Сегодня позиция православной церкви на такой обширной территории как Россия соизмерима разве что с диктатом царящим в Вашей великой державе Илиуша во времена правления Сталина. Многие секты у Вас запрещены, другие не популярны, Ортодоксальная Церковь - это крупнейший естественный монополист, защищающий только собственные интересы. Такое положение вещей никак не может устроить Церковь Католическую, но напрямую Папа не может вмешиваться, напрямую дорогой мой Илиуша, никто против вас не попрет. У вас же ядерные ракеты! И как быть? Hужно подрывать силу Ортодоксальной Церкви, отвлекать от нее людей и бросать их хоть под знамена идолопоклонников! Этих мракобесов, варваров! И Вьери скорчил прекислую рожицу. Орден иезуитов беннедиктианцев, к которому тайно принадлежу и я, Ваш покорный слуга, уже добрый десяток лет, занимается только тем, что стимулирует в России увлечение Александром Сергеевичем...

Что?
– Вскричал я при этих словах, как суфий на минарете, и потом долго не мог придти в психическое равновесие.

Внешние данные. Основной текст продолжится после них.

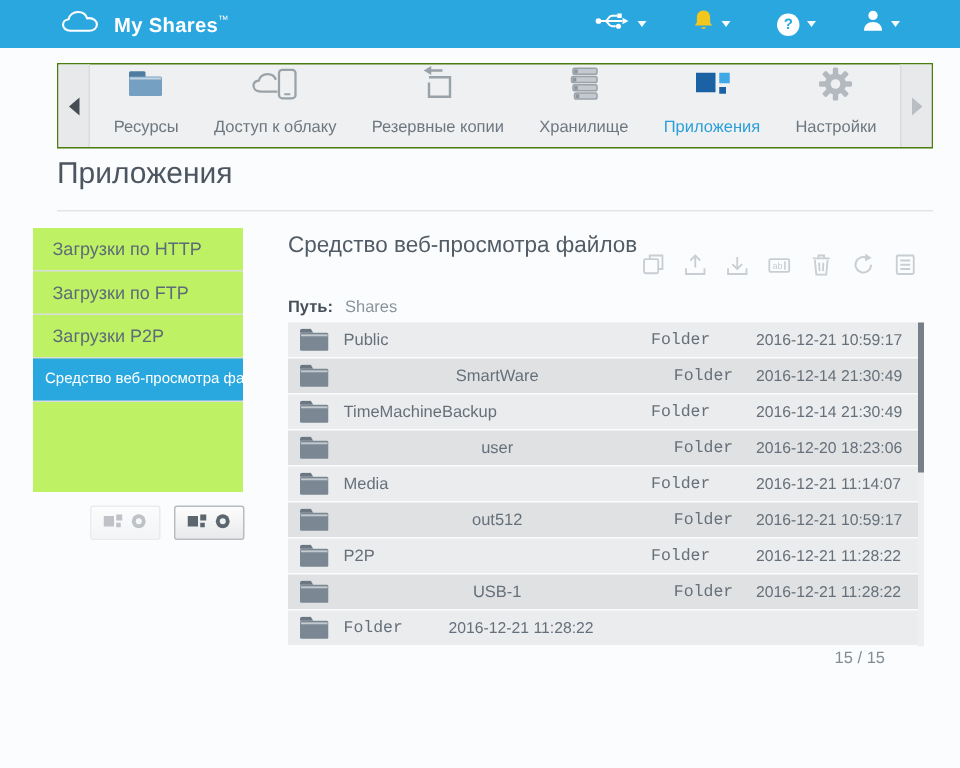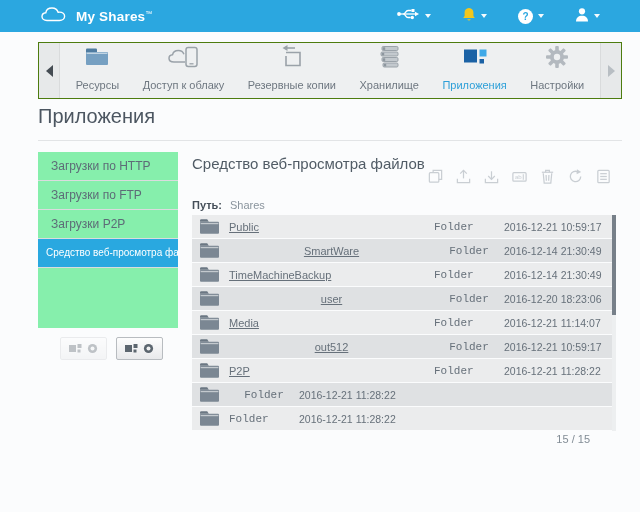--- a/index.html
+++ b/index.html
@@ -32,21 +32,21 @@
   .tri-right{width:0;height:0;border-top:6px solid transparent;border-bottom:6px solid transparent;
              border-left:7px solid #b8bec3;}
   .nav-items{flex:1;display:flex;justify-content:space-around;align-items:flex-end;padding:0 4px 7px;}
   .nav-item{display:flex;flex-direction:column;align-items:center;gap:5px;cursor:pointer;}
   .nav-item .nlabel{font-size:11px;color:#6e7780;white-space:nowrap;}
   .nav-item.active .nlabel{color:#2d9fd8;}
   
   .page-title{position:absolute;left:38px;top:105px;font-size:20px;color:#4c5661;}
   .title-rule{position:absolute;left:38px;right:18px;top:140px;border-top:1px solid #e2e4e6;}
   
-  .sidebar{position:absolute;left:38px;top:152px;width:140px;height:176px;background:#86efac;}
+  .sidebar{position:absolute;left:22px;top:152px;width:140px;height:176px;background:#bef264;}
   .side-item{height:28px;line-height:28px;padding-left:13px;font-size:12px;color:#5d6b77;
              border-bottom:1px solid #dadcde;cursor:pointer;white-space:nowrap;overflow:hidden;}
   .side-item.selected{background:#29A8E0;color:#fff;font-size:10px;padding-left:8px;height:28px;}
   .sidebar-buttons{position:absolute;left:38px;top:337px;width:140px;display:flex;
                    justify-content:flex-end;gap:9px;padding-right:0;box-sizing:border-box;}
   .mini-btn{width:45px;height:21px;display:flex;align-items:center;justify-content:center;gap:5px;
             border:1px solid #b8bcc0;border-radius:2px;background:linear-gradient(#fdfdfd,#e8e9eb);
             color:#5c666f;cursor:pointer;margin-right:15px;}
   .mini-btn.primary{margin-right:15px;}
   .mini-btn.disabled{opacity:.38;border-color:#cfd2d5;margin-right:0;cursor:default;}
@@ -55,21 +55,21 @@
   .toolbar{position:absolute;top:167px;right:28px;display:flex;gap:10px;align-items:center;}
   .tbtn{width:18px;height:18px;display:flex;align-items:center;justify-content:center;cursor:default;}
   .path-row{position:absolute;left:192px;top:199px;font-size:11px;color:#454f59;}
   .path-label{font-weight:bold;}
   .path-value{color:#8a949d;margin-left:8px;}
   .file-table{position:absolute;left:192px;top:215px;width:420px;}
   .frow{height:23px;margin-bottom:1px;background:#ebeced;display:flex;align-items:center;
         font-size:11px;color:#66707a;cursor:pointer;}
   .frow.alt{background:#dfe1e3;text-align:center;}
   .ficon{display:flex;margin:0 10px 0 8px;}
-  .fname{flex:1;white-space:nowrap;overflow:hidden;text-decoration:underline;}
+  .fname{flex:1;white-space:nowrap;overflow:hidden;}
   .ftype{width:70px;font-family:Liberation Mono, monospace;}
   .fdate{width:84px;padding-right:24px;font-size:10.5px;white-space:nowrap;}
   .scrollbar{position:absolute;left:612px;top:215px;width:4px;height:216px;background:#edeff0;}
   .scroll-thumb{position:absolute;left:0;top:0;width:4px;height:100px;background:#778089;}
   .pagination{position:absolute;top:433px;right:50px;font-size:11px;color:#828c95;}
 </style>
 </head>
 <body>
 
 <div class="header">
@@ -396,20 +396,21 @@
     <span class="fdate">2016-12-21 11:28:22</span>
   </div>
     <div class="frow alt">
     <span class="ficon">
       <svg width="19" height="15" viewBox="0 0 19 15">
         <path d="M0 2.8 V1.6 A1.4 1.4 0 0 1 1.4 0.2 H7.2 L8.8 2.8 Z" fill="#6b7783"></path>
         <rect x="0" y="2.8" width="19" height="12" rx="1" fill="#7b8793"></rect>
         <rect x="0.6" y="3.9" width="17.8" height="1.3" fill="#ffffff" opacity="0.55"></rect>
       </svg>
     </span>
+    <span class="fname">USB-1</span>
     <span class="ftype">Folder</span>
     <span class="fdate">2016-12-21 11:28:22</span>
   </div>
     <div class="frow">
     <span class="ficon">
       <svg width="19" height="15" viewBox="0 0 19 15">
         <path d="M0 2.8 V1.6 A1.4 1.4 0 0 1 1.4 0.2 H7.2 L8.8 2.8 Z" fill="#6b7783"></path>
         <rect x="0" y="2.8" width="19" height="12" rx="1" fill="#7b8793"></rect>
         <rect x="0.6" y="3.9" width="17.8" height="1.3" fill="#ffffff" opacity="0.55"></rect>
       </svg>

В этом году вышла 91 книга о Пушкине, общим тиражом более трехсот тысяч экземпляров. Слава поэта растет, еще пройдет две сотни лет и Ваш Александр Сергеевич станет Богом, он и сегодня Бог, но только пока его обожествляют армии пушкинистов. В двадцать же первом веке Пушкин затмит Иисуса Христа! Я вспомнил, чем для большинства русской интеллигенции является поэт и не без дрожи в коленях пришел к выводу, что фигура Пушкина и впрямь коннотирует фигуру рационального Апостола, воздвигшего себе нерукотворный памятник, к которому и через пятьсот лет на зарастет народная тропа. Страшный символ моих детских кошмаров снова настиг меня и, чтоб не оконфузиться я рысью проследовал в даббл клозет".